A comparison of percentage reduction in mean-square error attributable to Drift vs. that attributable to Drift and Selection. The data were taken from those studies in table 7 of Roff & Mousseau (1999) in which the necessary variances and covariances were presented, Arnold & Phillips (1999) and Shaw et al. (1995). Sig; matrices were found to be significantly different from each other. NS; the null hypothesis of equality could not be rejected.

Where do we go from here?

There is considerable scope for further theoretical analysis of the evolution of the G matrix. In particular, what is the relationship between selection and the deviation from proportionality expected under drift alone? There is also need for more research into both the statistical properties of the proposed tests and further development of methods for estimating the difference between matrices. I have presented one measure, the reduction in mean-squared deviation, which suggests that most of the differentiation observed between populations and species is due to drift rather than selection.
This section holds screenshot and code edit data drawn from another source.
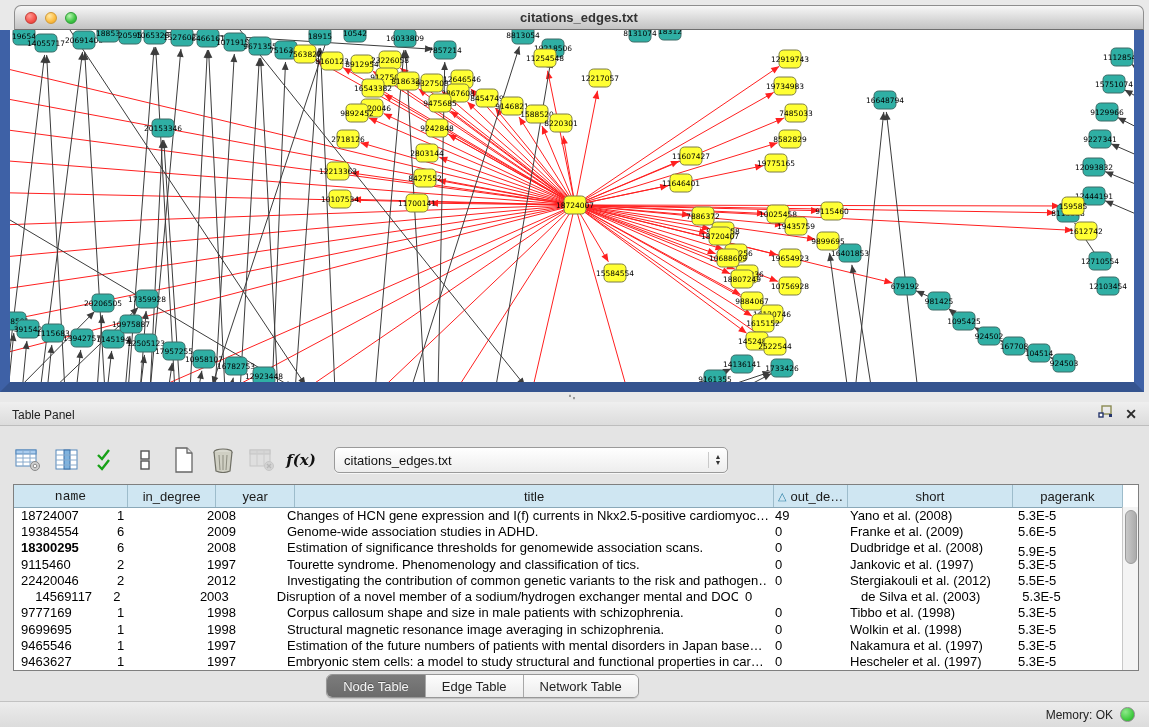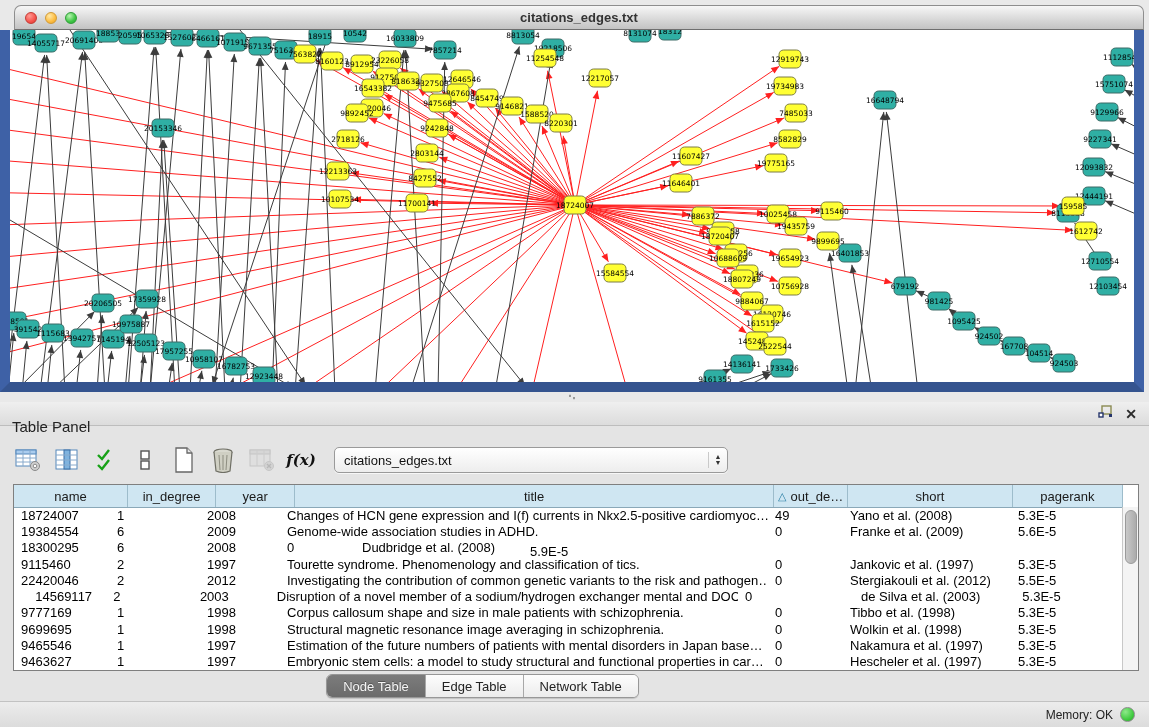--- a/index.html
+++ b/index.html
@@ -24,7 +24,7 @@
   .table-panel{position:absolute;left:0;top:402px;width:1149px;height:325px;background:#e4e4e4;}
   .tp-header{position:absolute;left:0;top:0;width:1149px;height:24px;background:linear-gradient(#efefef,#dcdcdc);
     border-bottom:1px solid #bdbdbd;box-sizing:border-box;}
-  .tp-title{position:absolute;left:12px;top:16px;font-size:15px;color:#222;}
+  .tp-title{position:absolute;left:12px;top:6px;font-size:12px;color:#222;}
   .tp-actions{position:absolute;right:12px;top:3px;display:flex;gap:12px;align-items:center;}
   .tp-actions .xbtn{font-size:14px;font-weight:bold;color:#2b2b2b;line-height:16px;cursor:pointer;}
   

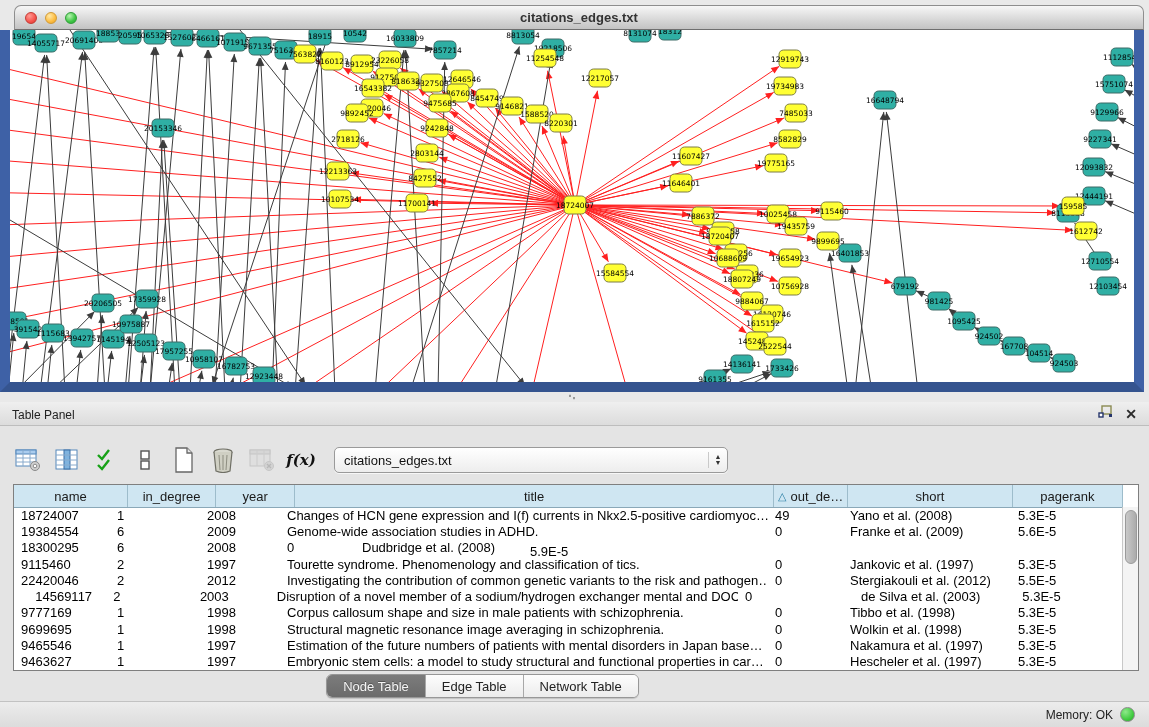--- a/index.html
+++ b/index.html
@@ -855,7 +855,7 @@
 
   <div class="tablebox">
     <div class="thead" id="thead">
-        <div class="th" style="width: 116px;">
+        <div class="th" style="width: 116px; font-family: Liberation Mono, monospace;">
           <span>name</span>
         </div>
         <div class="th" style="width: 90px;">

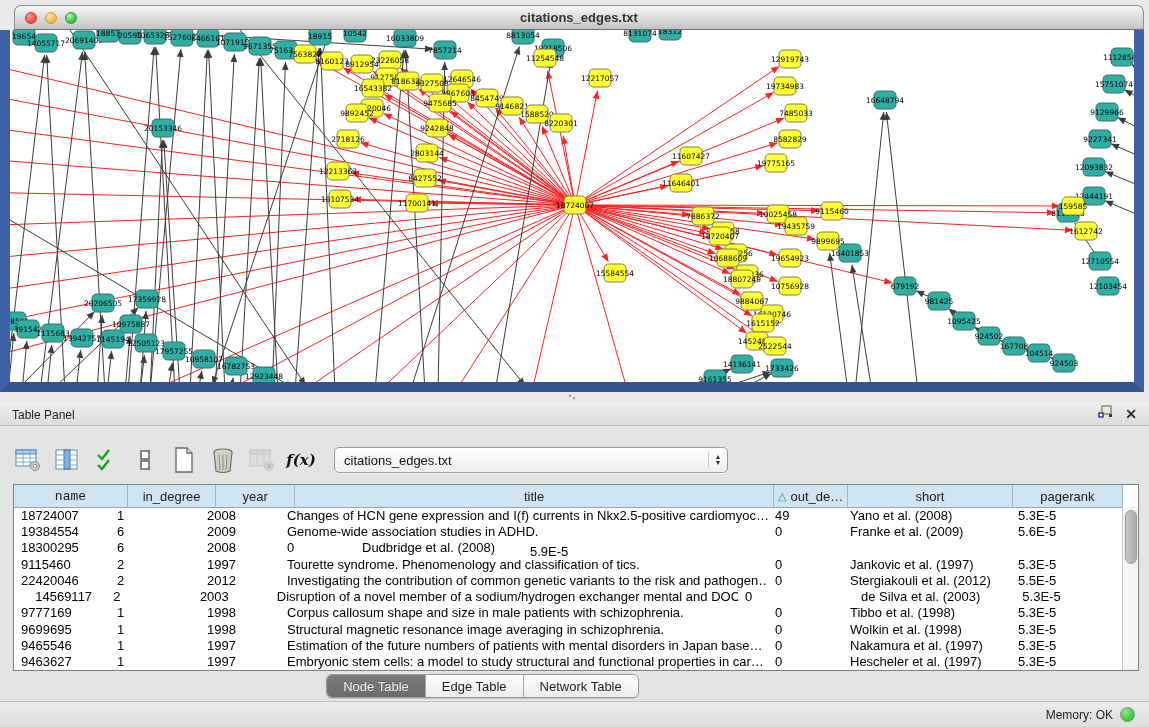--- a/index.html
+++ b/index.html
@@ -898,7 +898,7 @@
           <div class="td" style="width: 112px;">5.6E-5</div>
         </div>
         <div class="trow">
-          <div class="td" style="width: 96px;">18300295</div>
+          <div class="td" style="width: 96px; font-weight: bold;">18300295</div>
           <div class="td" style="width: 90px;">6</div>
           <div class="td" style="width: 80px;">2008</div>
           <div class="td" style="width: 75px;">0</div>

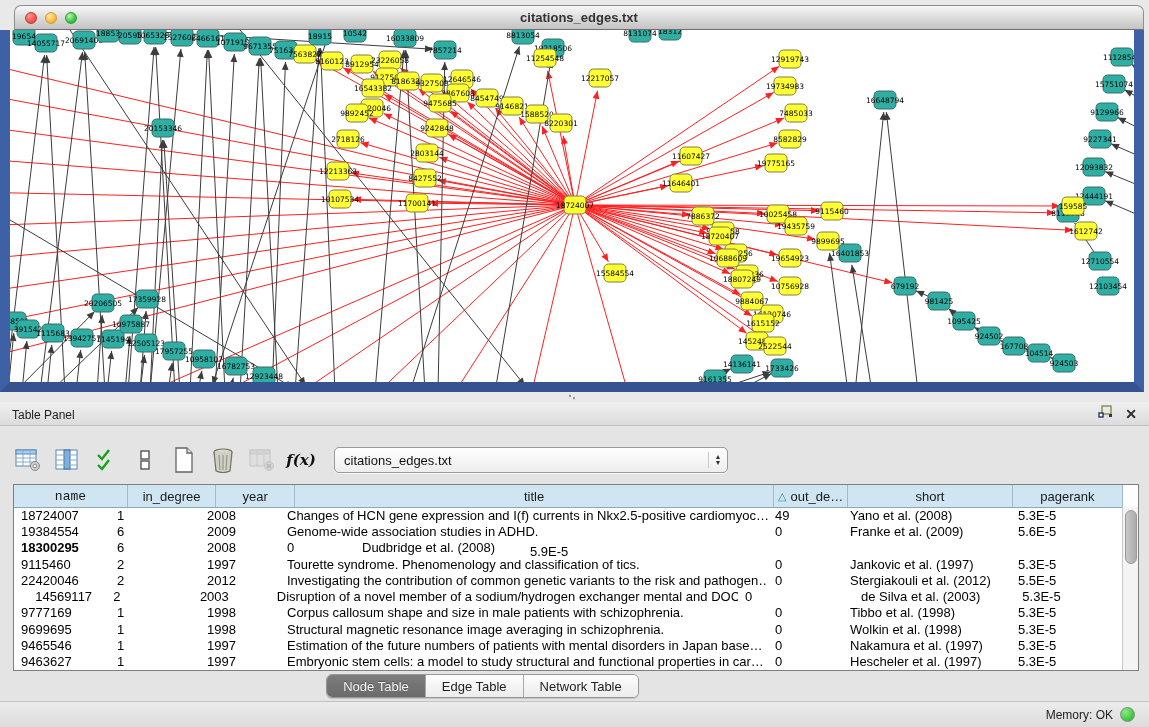--- a/index.html
+++ b/index.html
@@ -901,6 +901,7 @@
           <div class="td" style="width: 96px; font-weight: bold;">18300295</div>
           <div class="td" style="width: 90px;">6</div>
           <div class="td" style="width: 80px;">2008</div>
+          <div class="td" style="width: 488px;">Estimation of significance thresholds for genomewide association scans.</div>
           <div class="td" style="width: 75px;">0</div>
           <div class="td" style="width: 168px;">Dudbridge et al. (2008)</div>
           <div class="td" style="width: 112px; margin-top: 8px;">5.9E-5</div>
Drift is a consequence of differences in effective population size, which are likely to be a consequence of ecological factors: thus we might expect that variation in G should correlate with both taxonomic and ecological variables. Support for the latter is provided by the study of the genetic correlations between morphological characters in the amphipod Gammarus minus (Jernigan et al., 1994).

The G matrix is central to the quantitative genetics of evolutionary processes. Recent developments have shown great promise in improving our ability to analyse variation among matrices. What is presently lacking is an examination of a group incorporating several taxonomic levels (e.g. species and genus) and ecological variables. While such a research programme would be very labour-intensive, the rewards certainly merit the required expenditure.